[Start of Attachment]
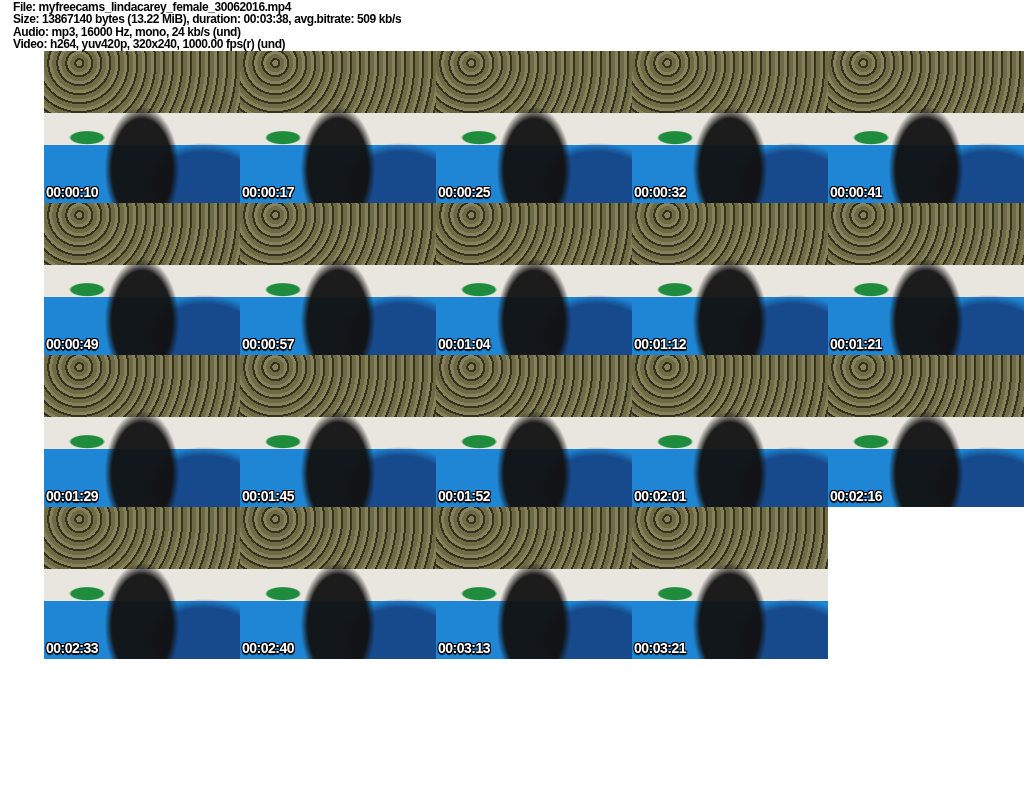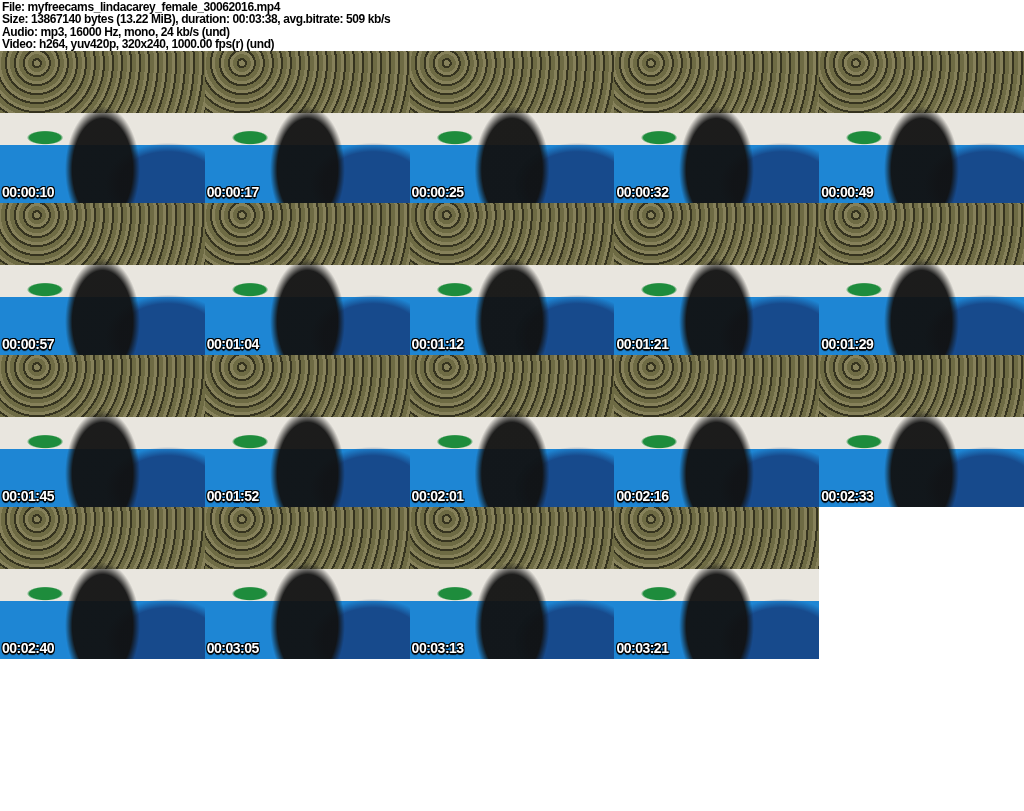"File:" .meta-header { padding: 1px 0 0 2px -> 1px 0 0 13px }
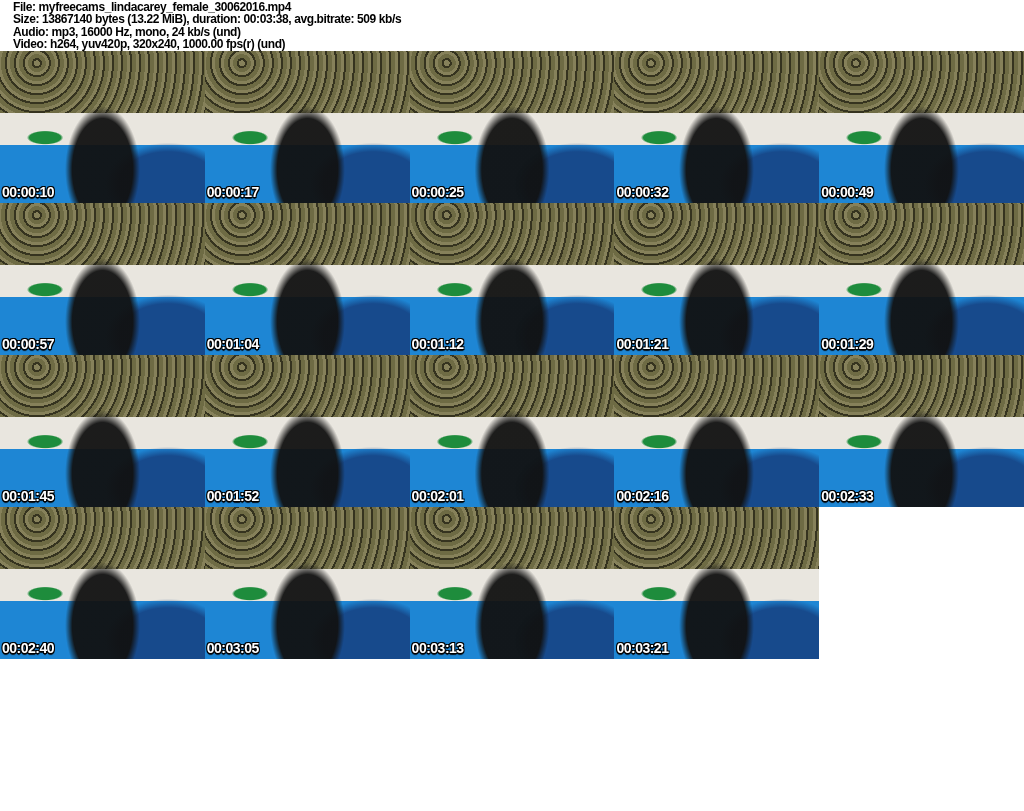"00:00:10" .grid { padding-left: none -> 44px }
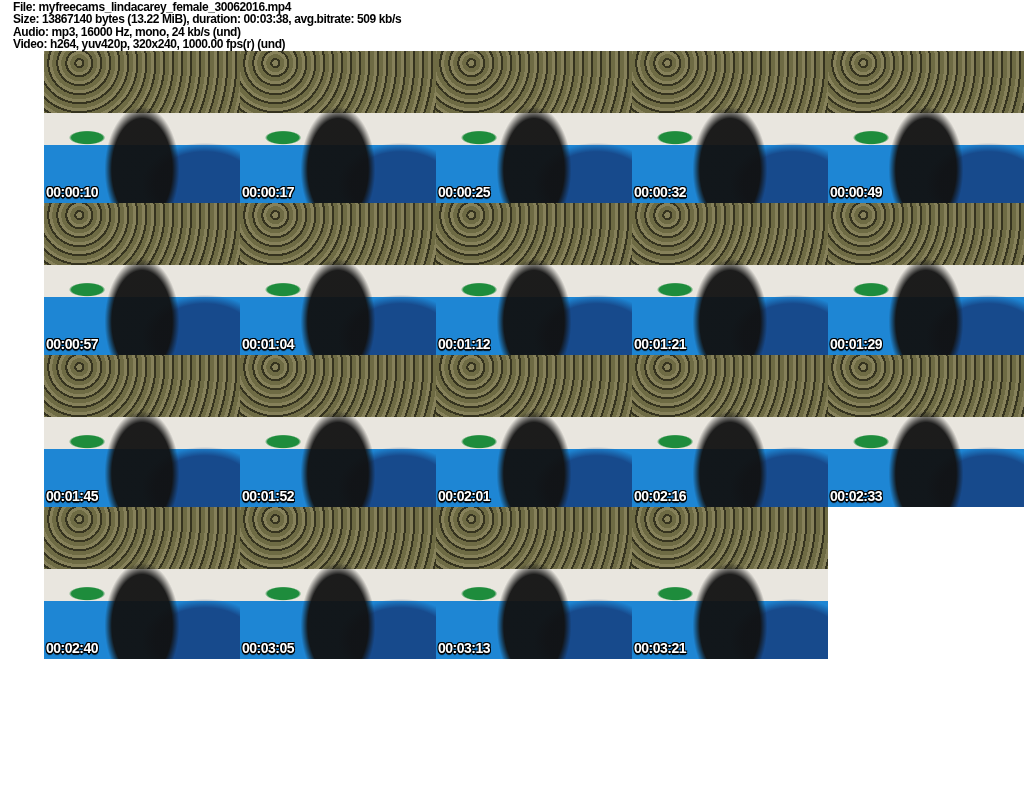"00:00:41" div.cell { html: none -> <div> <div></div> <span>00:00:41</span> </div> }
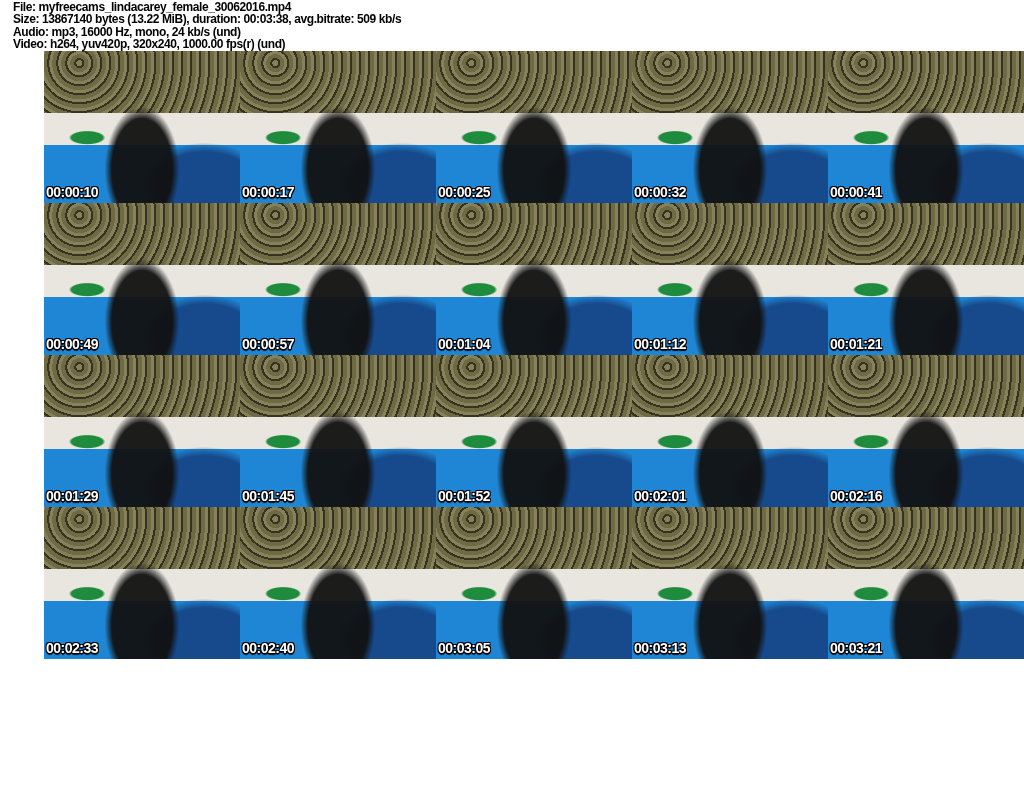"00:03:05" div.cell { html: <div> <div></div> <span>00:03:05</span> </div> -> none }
[End of Attachment]
[Start of Attachment]
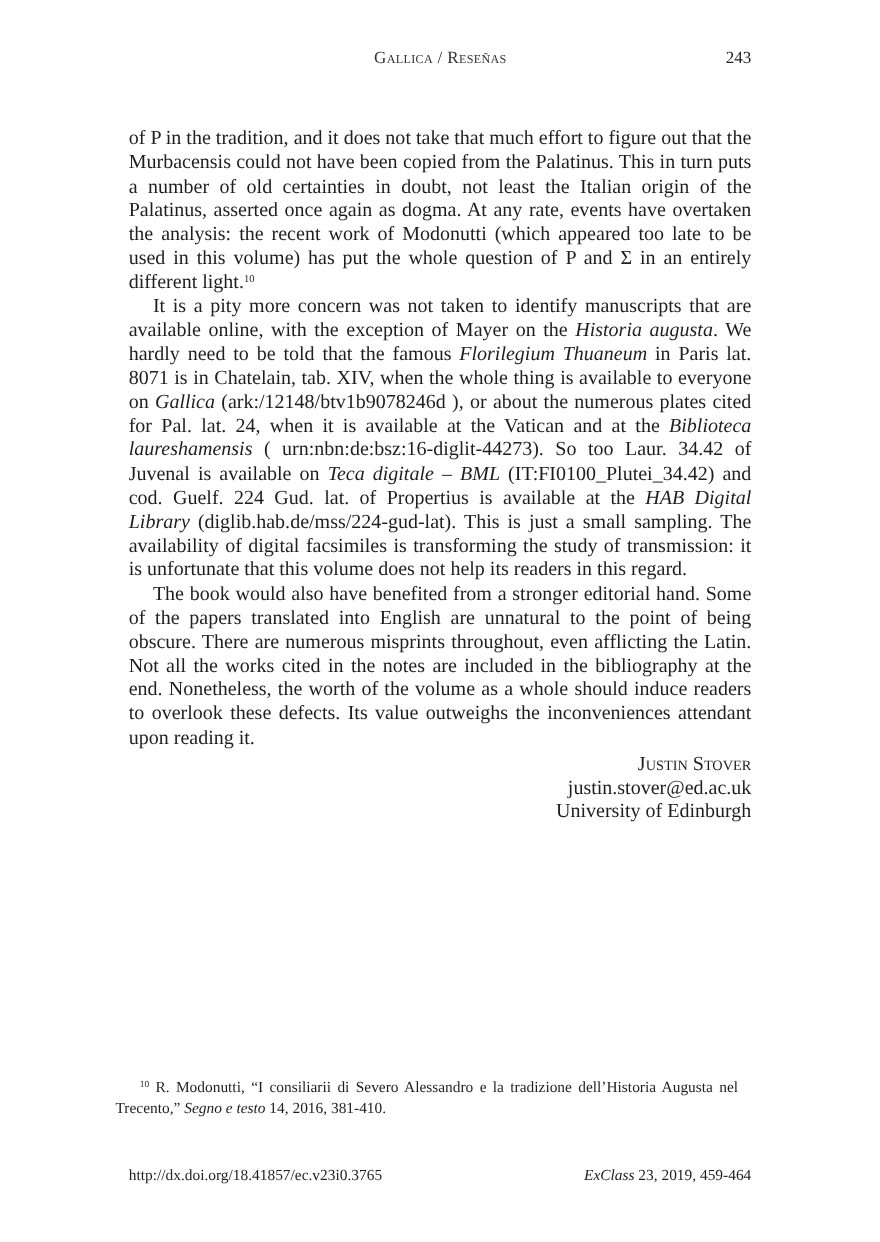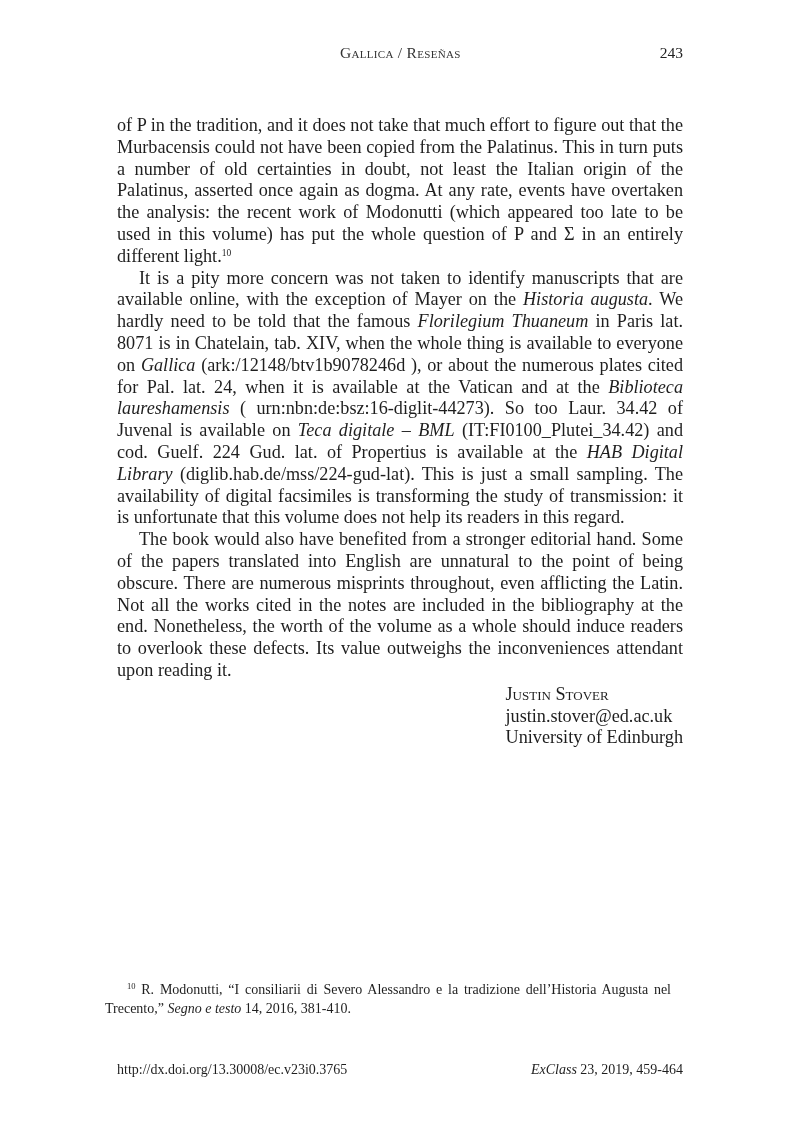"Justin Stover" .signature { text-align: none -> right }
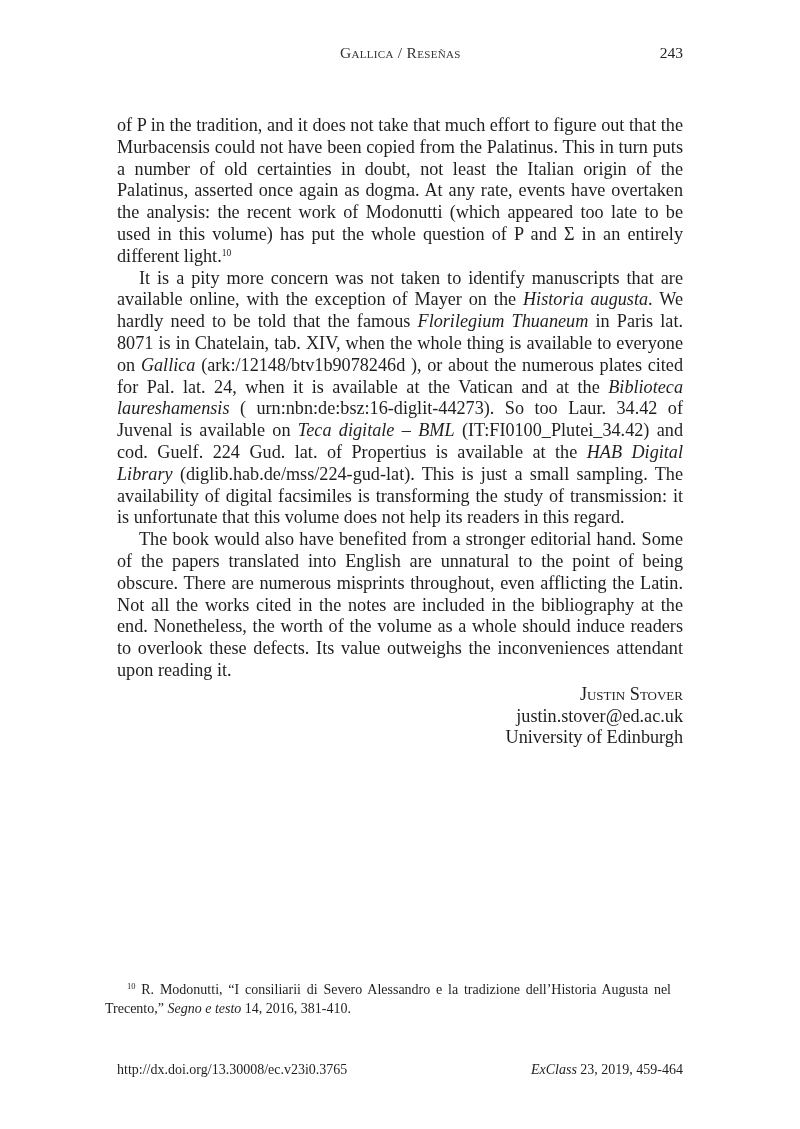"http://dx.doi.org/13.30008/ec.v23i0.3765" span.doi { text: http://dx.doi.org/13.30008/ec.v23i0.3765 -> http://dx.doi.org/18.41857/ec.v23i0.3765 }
[End of Attachment]
Exercise prompt: Would you copy, word for word, only the lines above from the one containing "padding-left: none ->" through the one containing "html: <div> <div></div>", both included, and please leave out the pictures?

Finished task:
"00:00:10" .grid { padding-left: none -> 44px }
"00:00:41" div.cell { html: none -> <div> <div></div> <span>00:00:41</span> </div> }
"00:03:05" div.cell { html: <div> <div></div> <span>00:03:05</span> </div> -> none }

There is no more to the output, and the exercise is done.